There are essentially 3 sources with which we show the final DSR view:

  1. Unicommerce tallygst report data - This is an automated pipeline, which runs everyday at 5:30AM and dumps the data into redshift. Unicommerce Job Name: Tally GST Report Job Name: el_unicommerce_job

  2. Amazon Order Reports - Currently, this is a manual process. The data is downloaded from Amazon Seller Central and uploaded to S3. After this, we need to run an EL dagster job to land the data in redshift. S3 Path: wholetruth/bronze/unicommerce/tallygstreport Job Name: el_cms_internal_amazon_job

  3. Reconciliation data - This is a manual process. Every week, we receive an excel file in an agreed upon format from the client. We have to manually upload this into a new folder in S3 and then run an EL dagster job to land the data in redshift. S3 Path: wholetruth/bronze/unicommerce/tallygstreport-recon Job Name: el_cms_internal_unicommerce_job

        SELECT
    *
    FROM
    bronze.unicommerce_tallygstreport_recon
    LIMIT 10;

    In case you want to validate the file received, have a look at these dbt tests


Data Modelling

We use dbt to model the data. The [dbt model] (https://github.com/gobblecube/dbt-models/blob/master/wholetruth/models/aggregate/daily_sales_report.sql) runs everyday at 8:00 AM IST from dagster.

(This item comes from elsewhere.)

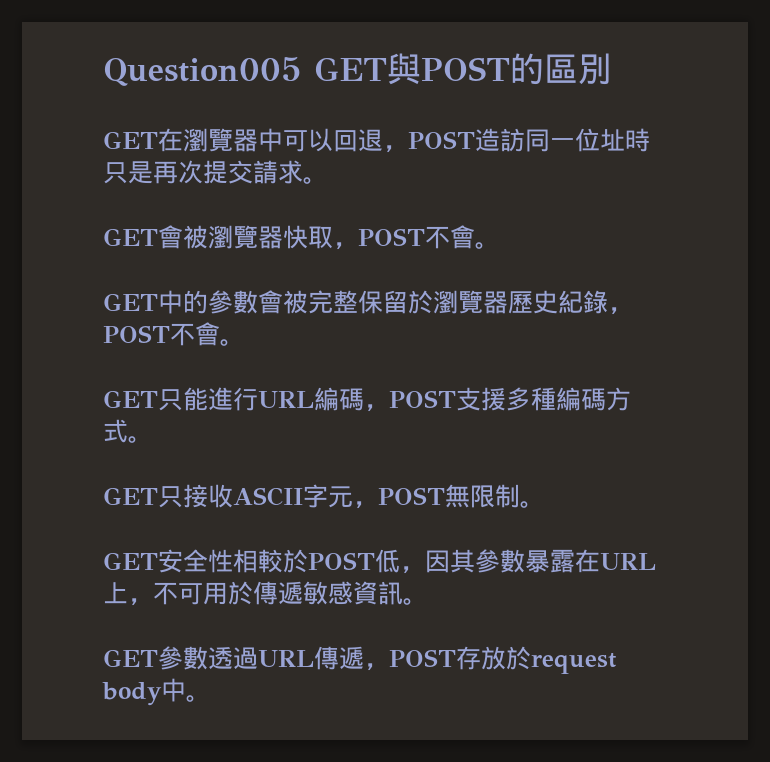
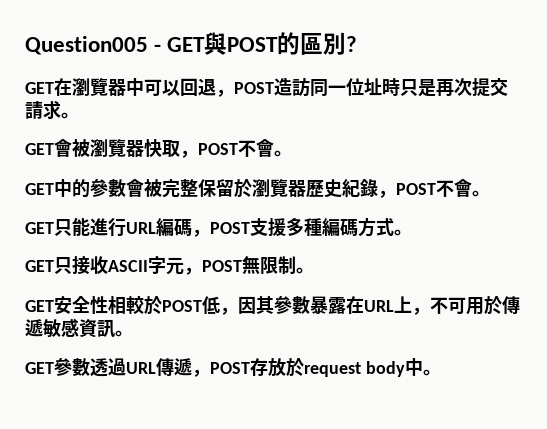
- Question005 GET與POST的區別
+ Question005 - GET與POST的區別?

Steps to run the dbt model:

  1. Go the dagster job daily_sales_report_job
  2. Click on the "Materialize all" button on the top right corner of the page.
  3. Select the "latest" from the pop-up window, then click on Launch 1 run button.
  4. A pop-up window in blue will appear in the middle of the page, click on the View button.
  5. You will be redirected to the dagster run page, where you can see the progress of the dbt model run.

Gobblecube UI

For performance issues with redshift, we had decided to move the aggregate views to postgres. Hence, we run this job to copy the tables from redshift to postgres.